半妖であることに負い目を感じ、人との接触を避けてきた私にとって蛇骨の厚意は本当に嬉しい。


「じゃあ俺等も行くか」
『…ん』


自然と触れ合う手。
私達は活気溢れる町の中に足を踏み入れた。


けれど、やはり人が多くて出店をじっくり見てまわるどころか歩くこともままならない。人と肩同士がぶつかりよろめくも、その度蛮骨に支えられ助けられる。


『ば…蛮骨』
「こっちだ、名前」


私の手を引き人気の少なそうな路地を選んで進んでいく蛮骨。繋いだ手が離れないようしっかりと握ってくれていて。私もまた、それに答えるようにギュッと手を握り返した。






「ここまで来りゃ落ち着けるな」


落ち着ける場所を求め歩き回ったのち、漸く足を止めたのは町沿いの河川敷。
そこで腰を下ろし息を整える。だが、すぐにある失態に気付くこととなった。


『どうしよう、蛇骨忘れてきた!』
「あ。……まぁいーや」
『よくないだろう。後で煩いぞあいつ』
「今頃男でも引っ掛けてんだろ。気にするこたァねーさ」


そう言うと今度は手を強く握り、その群青色の瞳で私を見つめてくる。


「それに、漸く二人きりだ」
『……』
「どうした、…名前?」
『う…煩い…!こっち見るな!』


彼とは随分と長いけれど、いつまで経ってもこの射抜くような瞳には慣れない。
心臓がドクドクと脈打つのを感じ、何とか平常心を取り戻したいがため顔を背ける。


だが、心臓が落ち着きを見せる前に――。



ドーン!!

突如何処からか響いたその音に再び心臓の動きが早まった。


『な…何!?』
「打ち上げ花火だよ、ほら見てみろ」
『…花火?』


蛮骨に言われるがまま見上げれば、キラキラと輝く火花が目に入る。一度打ち上げられた花火を皮切りに、次から次へと花火が夜空に咲いた。

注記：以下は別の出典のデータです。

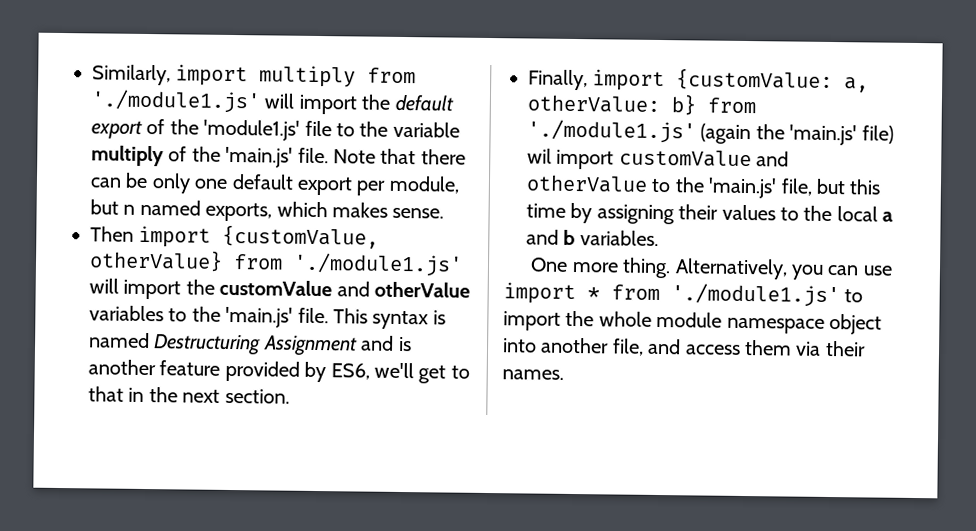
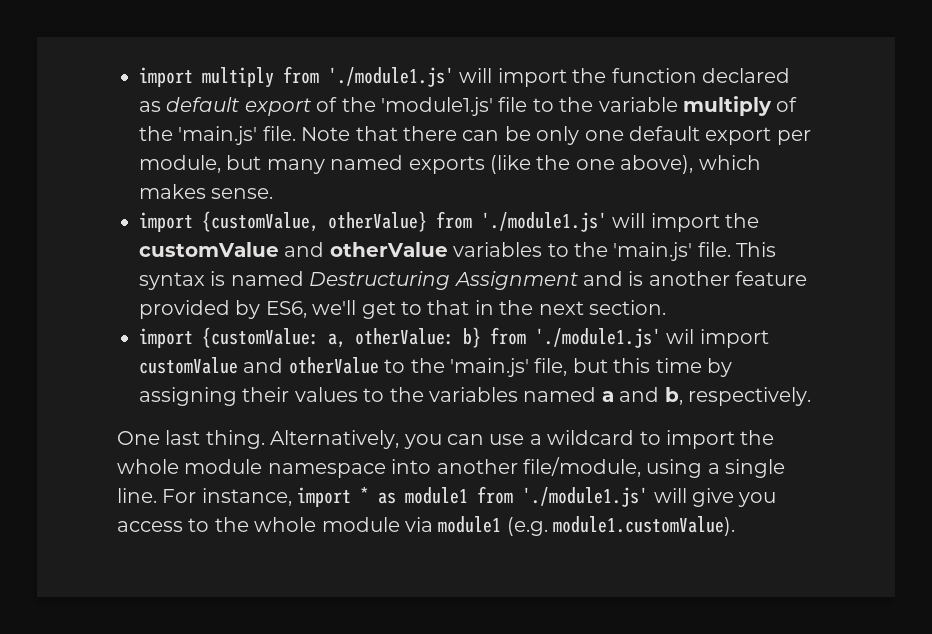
[92,64,171,86] Similarly, -> (139, 77) none
(391, 102) none -> [611,68,790,83] [139,101,161,112] function declared as
[123,199,273,222] n named exports, -> [266,155,694,174] many named exports (like the one above),
[90,226,134,242] Then -> (274, 193) none
[528,69,588,91] Finally, -> (666, 307) none
[700,123,894,146] (again the 'main.js' file) -> (661, 338) none
[836,206,894,222] [526,229,659,246] local a and b variables. -> [429,387,811,406] variables named a and b, respectively.
[571,261,619,273] more -> [165,430,201,445] last
[503,282,840,308] import * from './module1.js' -> [529,430,635,445] a wildcard
[829,313,882,335] object -> (386, 470) none
[611,338,866,357] [502,369,564,380] file, and access them via their names. -> [523,457,786,478] [117,486,777,507] [117,516,736,536] file/module, using a single line. For instance, import * as module1 from './module1.js' will give you access to the whole module via module1 (e.g. module1.customValue).

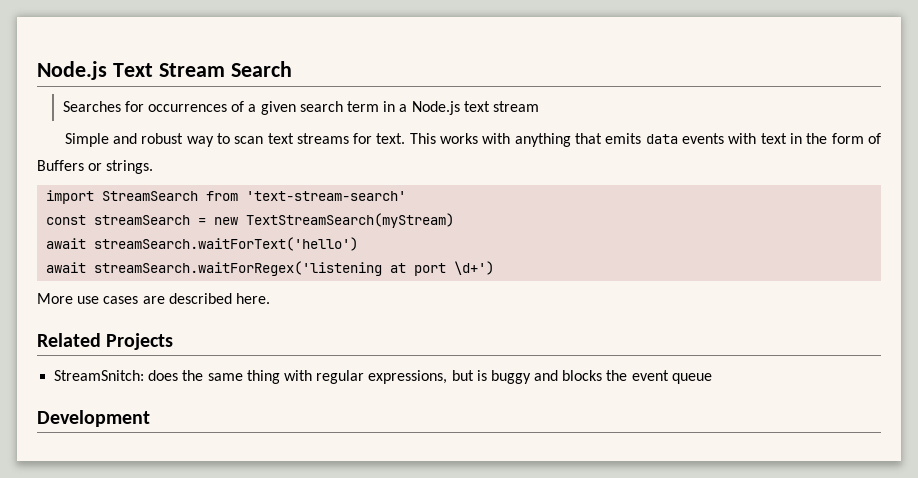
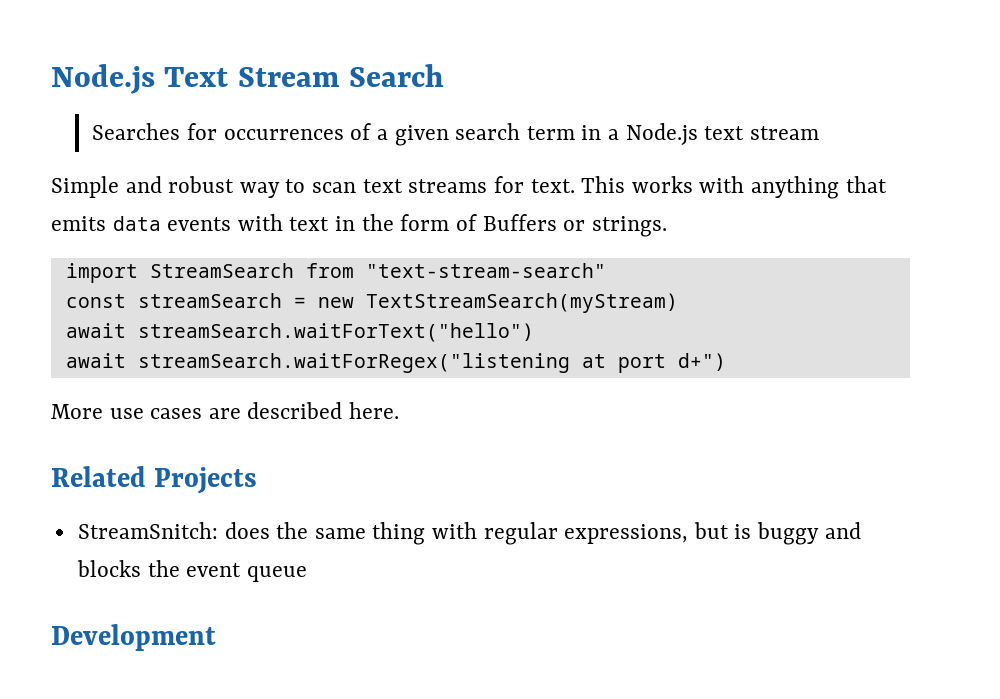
[246,191,407,201] 'text-stream-search' -> [365,263,606,278] "text-stream-search"
[94,237,359,251] [46,261,383,276] streamSearch.waitForText('hello') // await streamSearch.waitForRegex('listening -> [137,323,534,342] [65,353,570,373] streamSearch.waitForText("hello") // await streamSearch.waitForRegex("listening
[454,261,495,275] \d+') -> [677,353,726,371] d+")

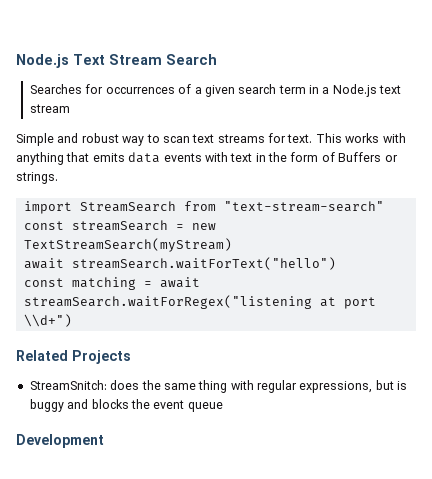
(534, 332) none -> [23,277,152,290] const matching =
[677,353,726,371] [51,402,400,419] d+") // More use cases are described here. -> [23,314,72,327] \\d+")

赤や青、黄色に色付けられた美しい花火に私は一瞬にして心を奪われる。
そして無意識にこう呟いた。


『ここに来れて本当によかった』


――と。
その時、私の手を握っていた蛮骨の手に更に力が込められる。

反射的に彼の方へ顔を向ければ、不意に彼の唇が私のそれに重なった。




あの日のことは一生忘れられない、私の大切な思い出。月の見えない晩がやってくる度、昨日のことのように思い出す。

そして、ついその月に願ってしまうのだ。
どうかまた、あの晩のように彼と心から笑い合える日が来ますようにと。



fin



(後書き)

今回、豆狸さまのリクエストで「桜色の約束」の番外編を執筆させていただきました!いかがでしたでしょうか?
過去設定で蛮骨相手のお話をご希望とのことでしたので、まだヒロインが封印される前、二人が悲しい別れをする前の、ある朔の日の出来事を執筆しました。
しかし締めくくりが少し切なめになってしまったような…。本編がシリアス全開なので、どうもその影響を受けてしまうようです。
その点も含め気に入ってくださればよいのですが…。今作品はリクエストくださった豆狸さまのみ修正を受け付けております。至らない点があれば何なりとおっしゃってくださいね!今回は企画へのご参加、ありがとうございました!